You can add money to the account for up to a year at a time, and when the money runs out, your connections stop working. This is so anonymous that they literally accept an envelope of cash as payment. You can also just share your account number with other people, and other people can even top up your account. Subscriptions are not supported, in fact, they have been removed.

Transparency

This is of course, calling back to the previous point about trusting their word, but they have taken a lot of steps to improve privacy in many unexpected ways. Diskless infrastructure is a particularly interesting technical challenge, and responding to a search warrant is interesting, if not uneventful (uneventful is good).

Other features

Don't want to set up Wireguard yourself? No problem, just use their app! Just as a heads up, each installation (phone, computer) does eat into your 5 device slots, so I prefer the Wireguard solution. However, if it's just you, your computer, and your phone, that's probably a pretty good solution for any.

I just saw this post, but Tailscale integration seems super cool for people who are also using Tailscale.
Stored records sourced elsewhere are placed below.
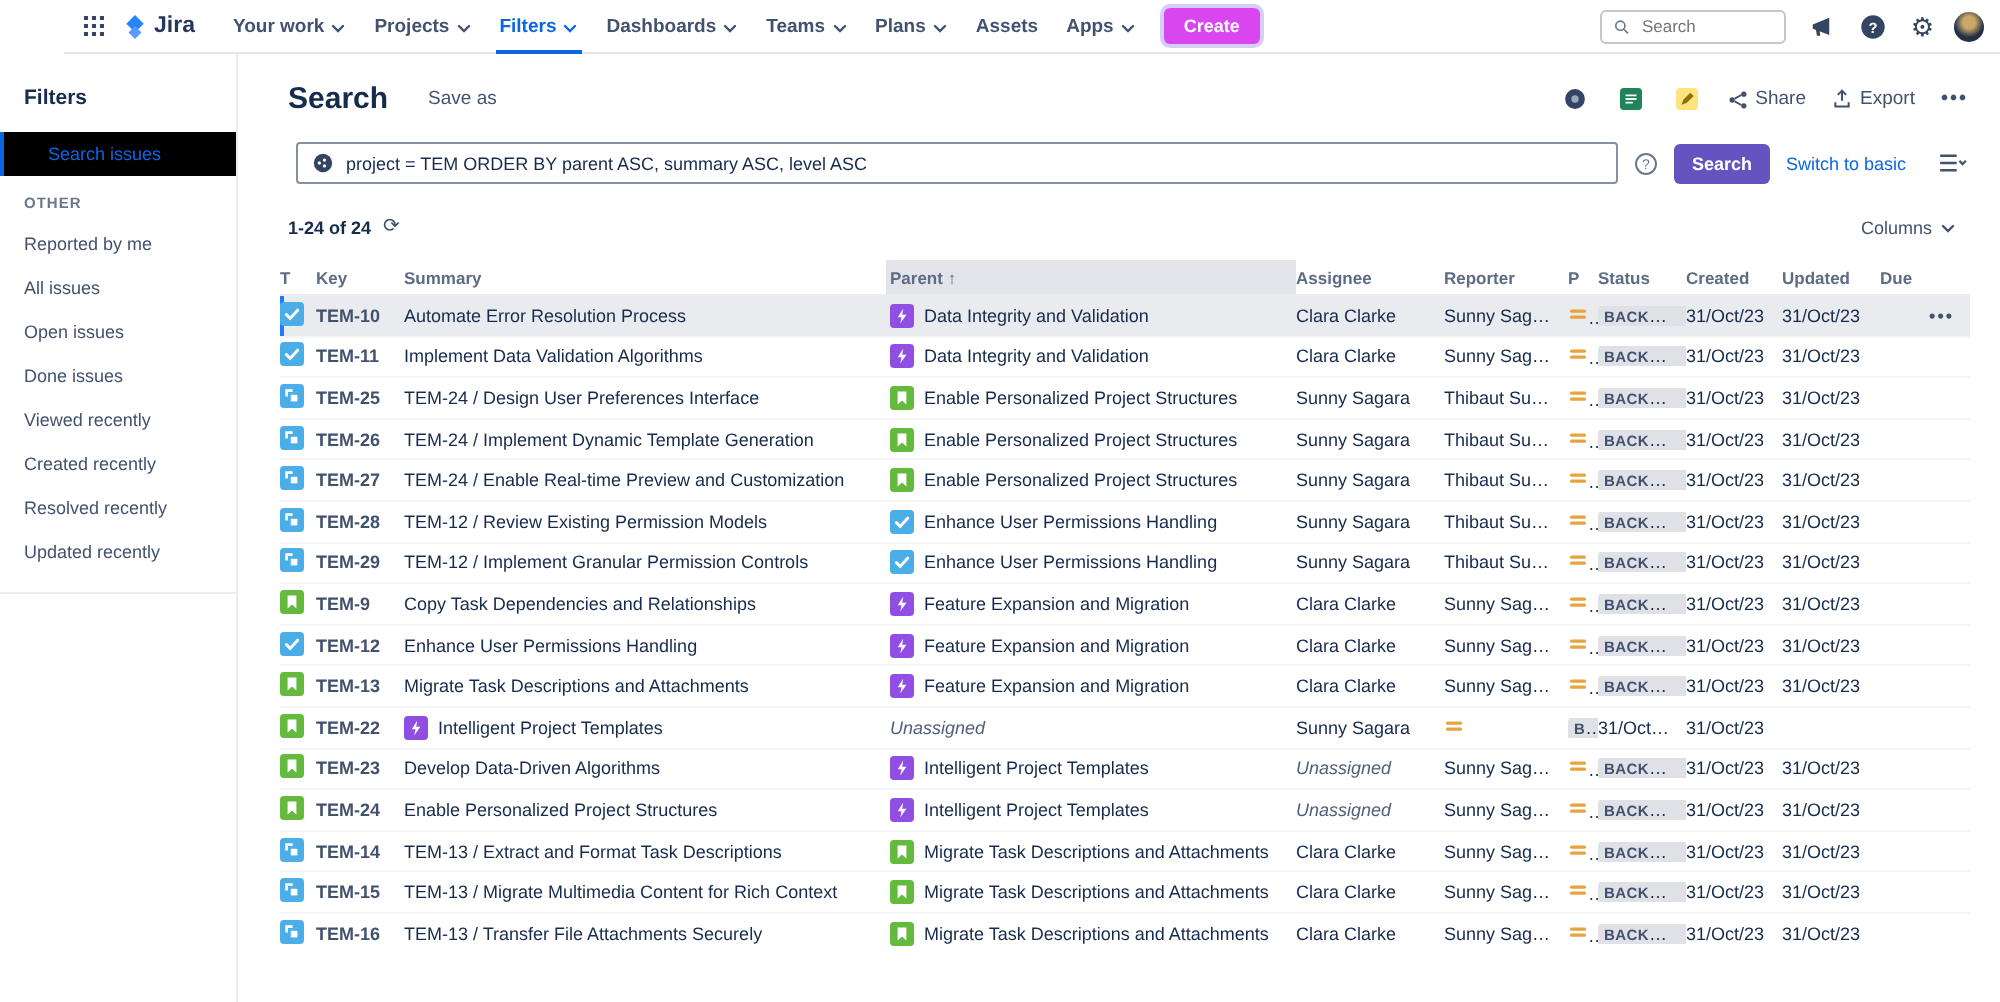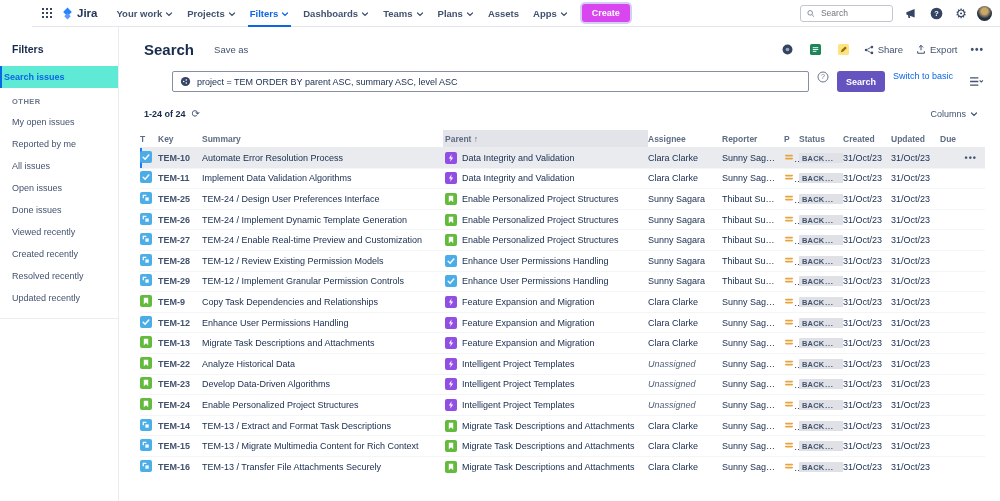--- a/index.html
+++ b/index.html
@@ -31,7 +31,7 @@
   .sidebar { position:absolute; top:27px; left:0; width:119px; bottom:0; background:#fff; border-right:1px solid #EBECF0; }
   .sidebar-title { font-size:10.5px; font-weight:700; color:#172B4D; padding:16px 12px 11px; }
   .sidebar-item { font-size:9px; color:#42526E; padding:6px 12px; cursor:pointer; white-space:nowrap; }
-  .sidebar-item.active { background:#5eead4; color:#0C66E4; border-left:2px solid #0C66E4; padding-left:2px; font-weight:700; }
+  .sidebar-item.active { background:#000000; color:#0C66E4; border-left:2px solid #0C66E4; padding-left:22px; font-weight:400; }
   .sidebar-section { font-size:7.5px; font-weight:700; color:#6B778C; letter-spacing:.5px; padding:9px 12px 5px; }
   .sidebar-divider { height:1px; background:#EBECF0; margin:9px 0; }
   

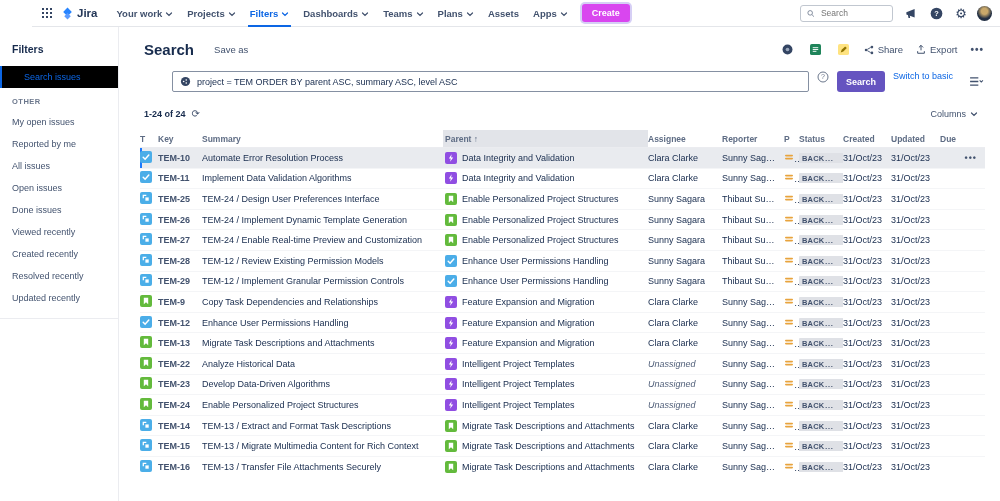--- a/index.html
+++ b/index.html
@@ -43,7 +43,7 @@
   .action-lbl { display:flex; align-items:center; gap:4px; cursor:pointer; }
   .more-dots { font-weight:700; letter-spacing:1px; color:#42526E; cursor:pointer; font-size:10px; }
   
-  .jql-row { display:flex; gap:8px; margin:13px 16px 0 36px;padding-left:16px; }
+  .jql-row { display:flex; align-items:center; gap:8px; margin:13px 16px 0 12px;padding-left:16px; }
   .jql-input { flex:1; display:flex; align-items:center; gap:6px; border:1px solid #8590A2; border-radius:2px; height:21px; padding:0 7px; font-size:9px; color:#172B4D; cursor:text; }
   .jql-text { white-space:nowrap; overflow:hidden; }
   .search-btn { background:#6554C0; color:#fff; border:none; border-radius:3px; font-size:9px; font-weight:700; padding:5px 9px; cursor:pointer; font-family:inherit; }

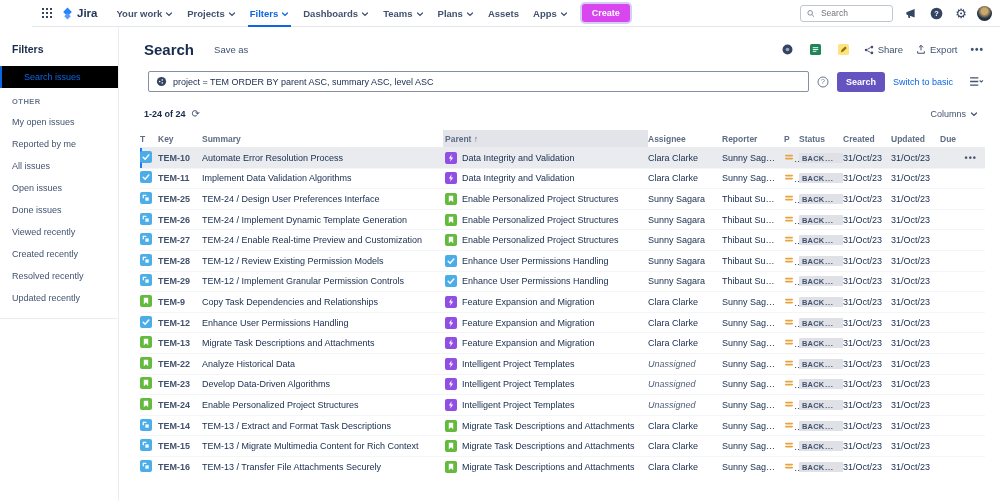--- a/index.html
+++ b/index.html
@@ -178,7 +178,6 @@
   <div class="sidebar-item active">Search issues</div>
   <div class="sidebar-section">OTHER</div>
   <div id="sidebar-items">
-      <div class="sidebar-item">My open issues</div>
       <div class="sidebar-item">Reported by me</div>
       <div class="sidebar-item">All issues</div>
       <div class="sidebar-item">Open issues</div>

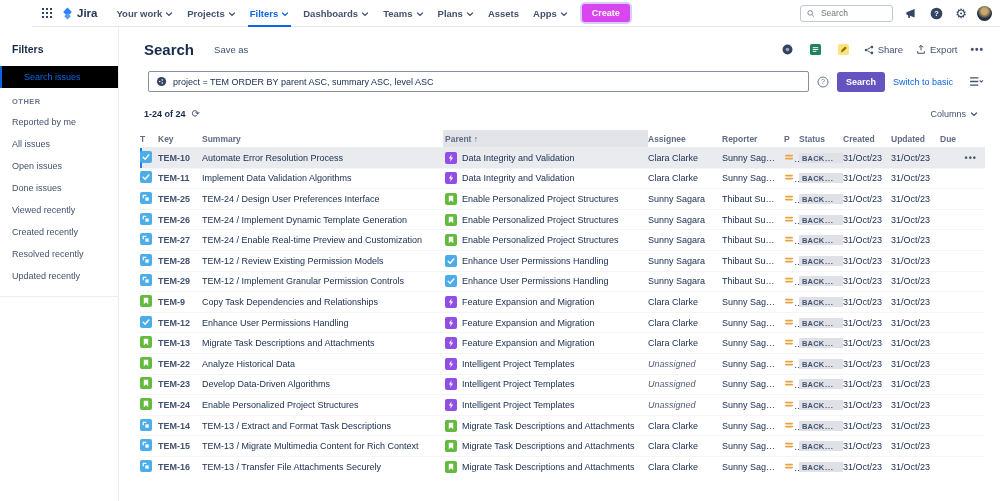--- a/index.html
+++ b/index.html
@@ -554,7 +554,6 @@
             <path d="M3.8 2.8h4.4v6.4L6 7.3 3.8 9.2z" fill="#fff"></path>
           </svg></div>
         <div class="cell key">TEM-22</div>
-        <div class="cell">Analyze Historical Data</div>
         <div class="cell withicon">
           <svg width="12" height="12" viewBox="0 0 12 12">
             <rect width="12" height="12" rx="2" fill="#904EE2"></rect>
And, the previously mentioned GL.iNet router support, of course.

Disadvantages

There are some downsides, and for some, this may be a dealbreaker.

Geo-restriction support

As we discussed above in the section on trust, being able to access geo-locked content (TV shows, movies) rely on a questionably willing network of residential computers in other countries. Mullvad only provides servers in data centers, which are very easy to be blocked by content providers, due to all traffic originating from the same location, usually.

"Fourteen Eyes"

Allegedly, there is an international cooperation for collection of information, for which Sweden (where Mullvad is headquartered) is supposedly a part of. My arguement though, is are your non-cooperative country VPN services...more trustworthy? Who's to say. But it's a point that privacy advocates will be sure to point out.

Summary

Mullvad, for what it is, which is a commercial VPN provider with heavy emphasis on privacy, is the best recommendation that I have for VPNs. For those looking to watch content not available in your country, this is probably not the one for you due to the lack of using residential proxies, and in that case I would advise you to use your money wisely if you pick another option.